During her lifetime, she only displayed these paintings once in London. She realized her art would not be appreciated during her lifetime, which led to the decision that her paintings should not be shown until at least 20 years after her death. She began preparing detailed notebooks filled with diagrams and explanations of her work. This was to ensure that her art would be understood years after her death. She created plans for the display of her Paintings for the Temple. She envisioned a temple made of 4 stacked disks with a spiraling staircase inside. A year before her death, Frank Lloyd Wright began the plans to create the Guggenheim Museum in New York City. After her death, her nephew preserved her works until the 1980s, when they began to be recognized as separate from, but a part of, the abstract art movement in art history.
When I visited the Guggenheim Museum and saw her large paintings arranged in the intended progression from one image to the next, I realized she was “animating” the transformation of her images in each new canvas, the way I had been creating my own paintings.

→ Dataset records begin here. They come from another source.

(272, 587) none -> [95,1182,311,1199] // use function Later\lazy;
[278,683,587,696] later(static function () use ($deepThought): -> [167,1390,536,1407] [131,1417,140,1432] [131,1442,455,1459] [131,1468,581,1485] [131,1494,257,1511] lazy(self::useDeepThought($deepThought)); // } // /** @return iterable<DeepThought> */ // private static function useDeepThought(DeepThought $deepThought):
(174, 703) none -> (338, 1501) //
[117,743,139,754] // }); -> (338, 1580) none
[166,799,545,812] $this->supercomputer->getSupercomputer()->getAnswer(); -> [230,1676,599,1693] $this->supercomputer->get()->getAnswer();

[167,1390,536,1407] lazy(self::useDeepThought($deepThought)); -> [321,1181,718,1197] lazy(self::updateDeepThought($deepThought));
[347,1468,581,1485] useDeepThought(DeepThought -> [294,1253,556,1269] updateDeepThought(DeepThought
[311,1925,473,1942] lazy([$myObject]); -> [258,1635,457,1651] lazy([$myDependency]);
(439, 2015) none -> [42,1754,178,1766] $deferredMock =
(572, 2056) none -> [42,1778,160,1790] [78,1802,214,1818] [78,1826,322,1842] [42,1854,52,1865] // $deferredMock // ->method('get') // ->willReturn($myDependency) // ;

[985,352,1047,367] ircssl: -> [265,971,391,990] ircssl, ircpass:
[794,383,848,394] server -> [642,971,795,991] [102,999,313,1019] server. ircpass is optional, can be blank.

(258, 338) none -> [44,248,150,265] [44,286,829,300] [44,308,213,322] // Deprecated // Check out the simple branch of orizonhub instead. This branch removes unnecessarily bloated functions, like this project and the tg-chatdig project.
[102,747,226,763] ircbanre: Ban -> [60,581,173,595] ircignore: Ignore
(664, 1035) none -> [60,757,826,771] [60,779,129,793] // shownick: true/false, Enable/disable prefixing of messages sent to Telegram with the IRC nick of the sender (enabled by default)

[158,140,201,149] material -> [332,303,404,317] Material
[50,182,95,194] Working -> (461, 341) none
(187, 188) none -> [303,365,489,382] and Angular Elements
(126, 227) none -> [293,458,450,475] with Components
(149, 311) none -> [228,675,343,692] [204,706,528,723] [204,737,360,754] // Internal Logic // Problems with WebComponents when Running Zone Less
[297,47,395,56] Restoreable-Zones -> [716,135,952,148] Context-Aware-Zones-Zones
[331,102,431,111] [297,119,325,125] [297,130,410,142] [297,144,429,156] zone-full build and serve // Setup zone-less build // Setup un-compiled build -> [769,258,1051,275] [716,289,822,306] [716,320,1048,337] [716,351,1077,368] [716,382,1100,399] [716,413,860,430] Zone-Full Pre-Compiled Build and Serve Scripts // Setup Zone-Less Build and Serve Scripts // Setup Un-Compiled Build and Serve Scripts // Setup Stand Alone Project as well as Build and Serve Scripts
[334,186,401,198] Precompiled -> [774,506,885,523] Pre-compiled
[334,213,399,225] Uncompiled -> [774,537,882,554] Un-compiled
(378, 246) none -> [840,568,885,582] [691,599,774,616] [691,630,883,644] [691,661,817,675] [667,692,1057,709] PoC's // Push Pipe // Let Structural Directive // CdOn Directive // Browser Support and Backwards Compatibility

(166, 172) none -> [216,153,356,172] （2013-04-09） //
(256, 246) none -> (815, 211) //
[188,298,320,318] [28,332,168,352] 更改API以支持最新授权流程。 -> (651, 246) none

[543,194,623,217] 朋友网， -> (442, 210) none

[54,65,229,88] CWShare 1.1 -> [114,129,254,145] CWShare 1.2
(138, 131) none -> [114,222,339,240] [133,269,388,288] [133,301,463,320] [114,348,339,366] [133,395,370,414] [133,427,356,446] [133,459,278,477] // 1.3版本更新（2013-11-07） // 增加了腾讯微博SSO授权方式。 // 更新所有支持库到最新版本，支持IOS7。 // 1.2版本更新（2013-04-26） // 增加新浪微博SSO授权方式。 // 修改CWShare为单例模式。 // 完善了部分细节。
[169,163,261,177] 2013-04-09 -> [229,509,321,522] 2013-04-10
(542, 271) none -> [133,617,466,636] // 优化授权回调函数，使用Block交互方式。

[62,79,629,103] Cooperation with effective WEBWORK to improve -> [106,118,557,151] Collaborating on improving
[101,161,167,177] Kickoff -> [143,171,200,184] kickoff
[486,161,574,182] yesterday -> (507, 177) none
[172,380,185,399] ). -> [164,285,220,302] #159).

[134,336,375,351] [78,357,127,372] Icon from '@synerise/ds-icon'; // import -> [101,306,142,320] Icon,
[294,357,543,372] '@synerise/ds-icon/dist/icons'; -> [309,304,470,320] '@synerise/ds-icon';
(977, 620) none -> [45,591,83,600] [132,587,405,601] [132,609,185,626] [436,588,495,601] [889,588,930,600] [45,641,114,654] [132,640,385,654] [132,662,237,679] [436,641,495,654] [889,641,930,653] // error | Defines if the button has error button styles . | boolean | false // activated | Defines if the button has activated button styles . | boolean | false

I chose to study for my BFA in the Experimental Animation program at OCAD University in Toronto. My BFA thesis, Carasoul: a Portrait in Nth Dimensions (2022) is an award-winning animated short. It’s two-and-a-half minutes long and can be viewed below
What inspires you?
Friends, the beauty of the natural world, observing patterns, trying to understand the mysteries of the universe. I’m a curious person and am always looking to learn more about people and the world. I better understand what I learn by creating art about it. My thoughts always become clearer when I can depict them outside myself, view them as art, write about them, and discuss them with other people. It can be difficult to implicitly understand one another’s subjectivity, but attempting to communicate through visual language, sound, and motion can express more than language alone. Hearing another’s experience of the same topic, or how we understand each other’s points of view, always broadens understanding and is part of the process.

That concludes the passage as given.